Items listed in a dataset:
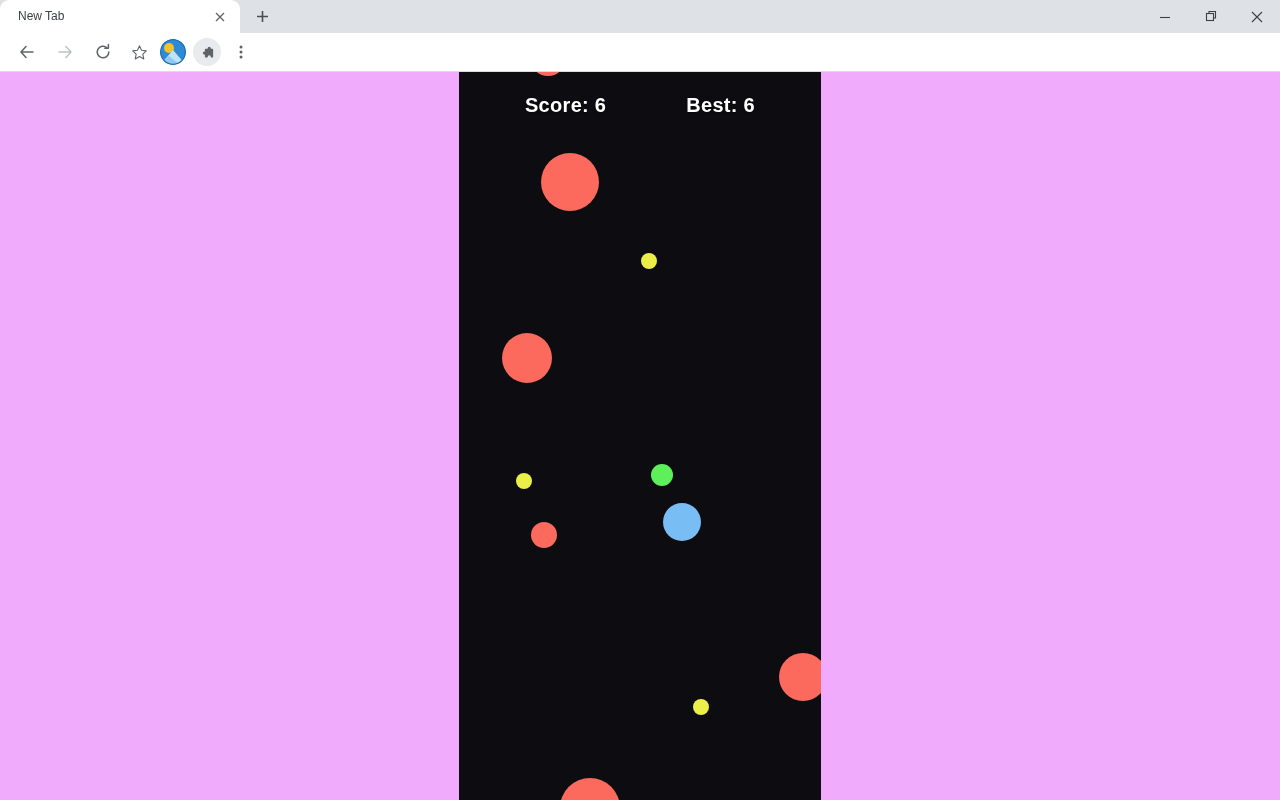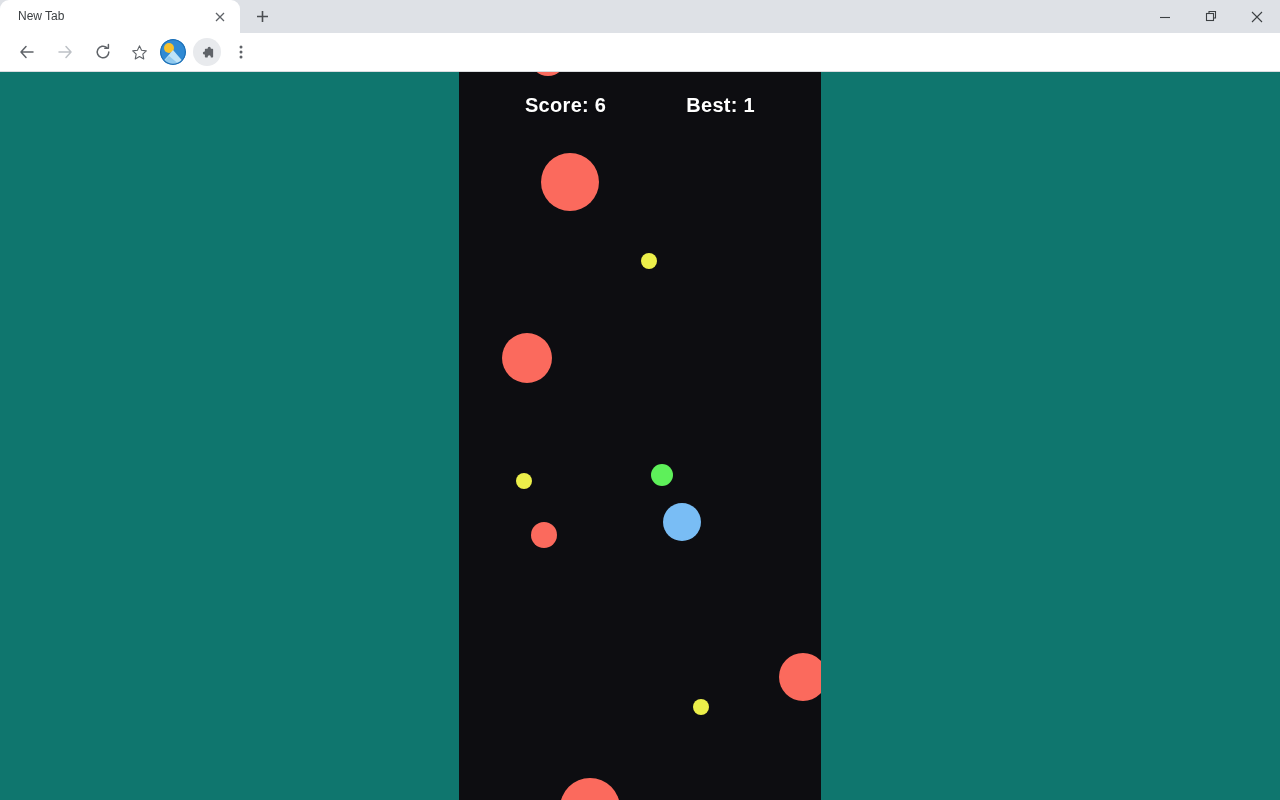--- a/index.html
+++ b/index.html
@@ -154,7 +154,7 @@
   
   .viewport {
     flex: 1;
-    background: #0f766e;
+    background: #f0abfc;
     position: relative;
     overflow: hidden;
   }

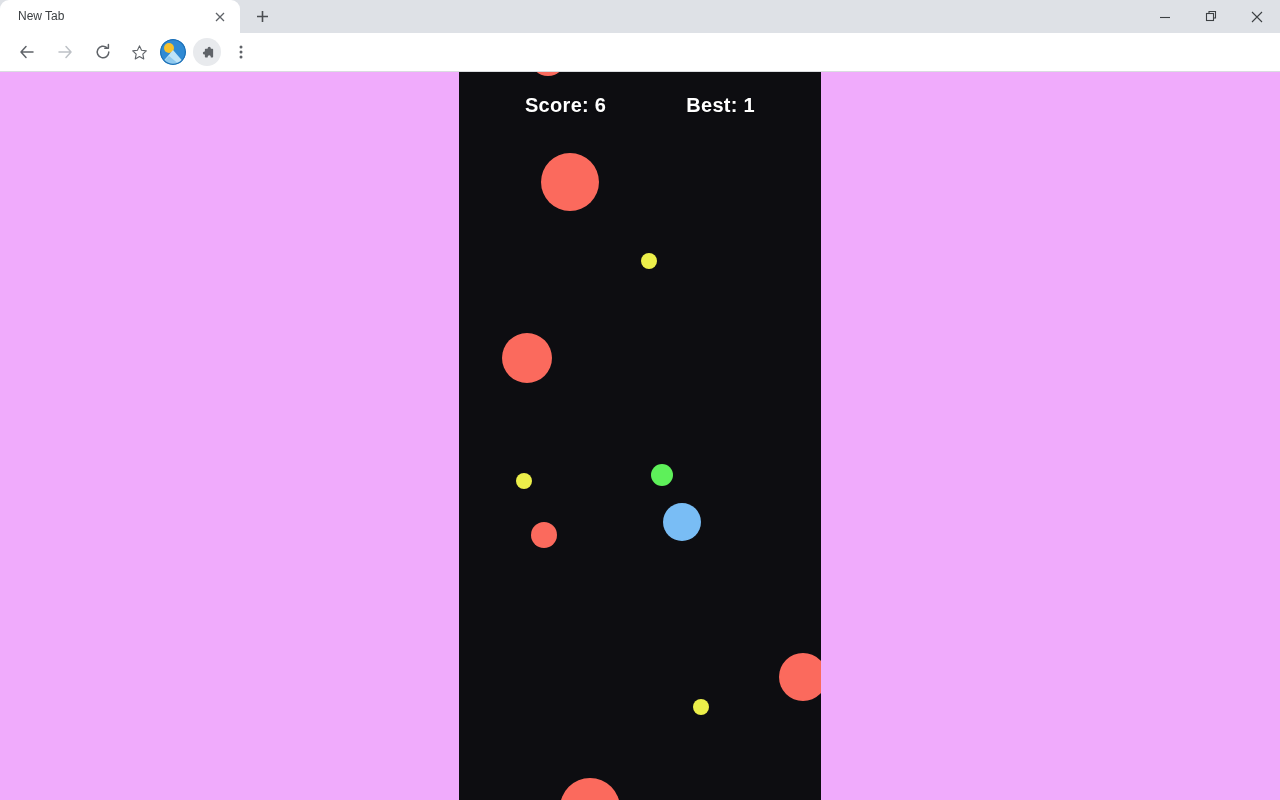--- a/index.html
+++ b/index.html
@@ -300,7 +300,7 @@
 
       <div class="hud">
         <span class="hud-item">Score: 6</span>
-        <span class="hud-item">Best: 1</span>
+        <span class="hud-item">Best: 6</span>
       </div>
 
       <div id="ball-layer">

**What to work on**
Every record above must be copied exactly; none of the pictures belong in the copy.

**Response to the exercise**
--- a/index.html
+++ b/index.html
@@ -154,7 +154,7 @@
   
   .viewport {
     flex: 1;
-    background: #0f766e;
+    background: #f0abfc;
     position: relative;
     overflow: hidden;
   }

--- a/index.html
+++ b/index.html
@@ -300,7 +300,7 @@
 
       <div class="hud">
         <span class="hud-item">Score: 6</span>
-        <span class="hud-item">Best: 1</span>
+        <span class="hud-item">Best: 6</span>
       </div>
 
       <div id="ball-layer">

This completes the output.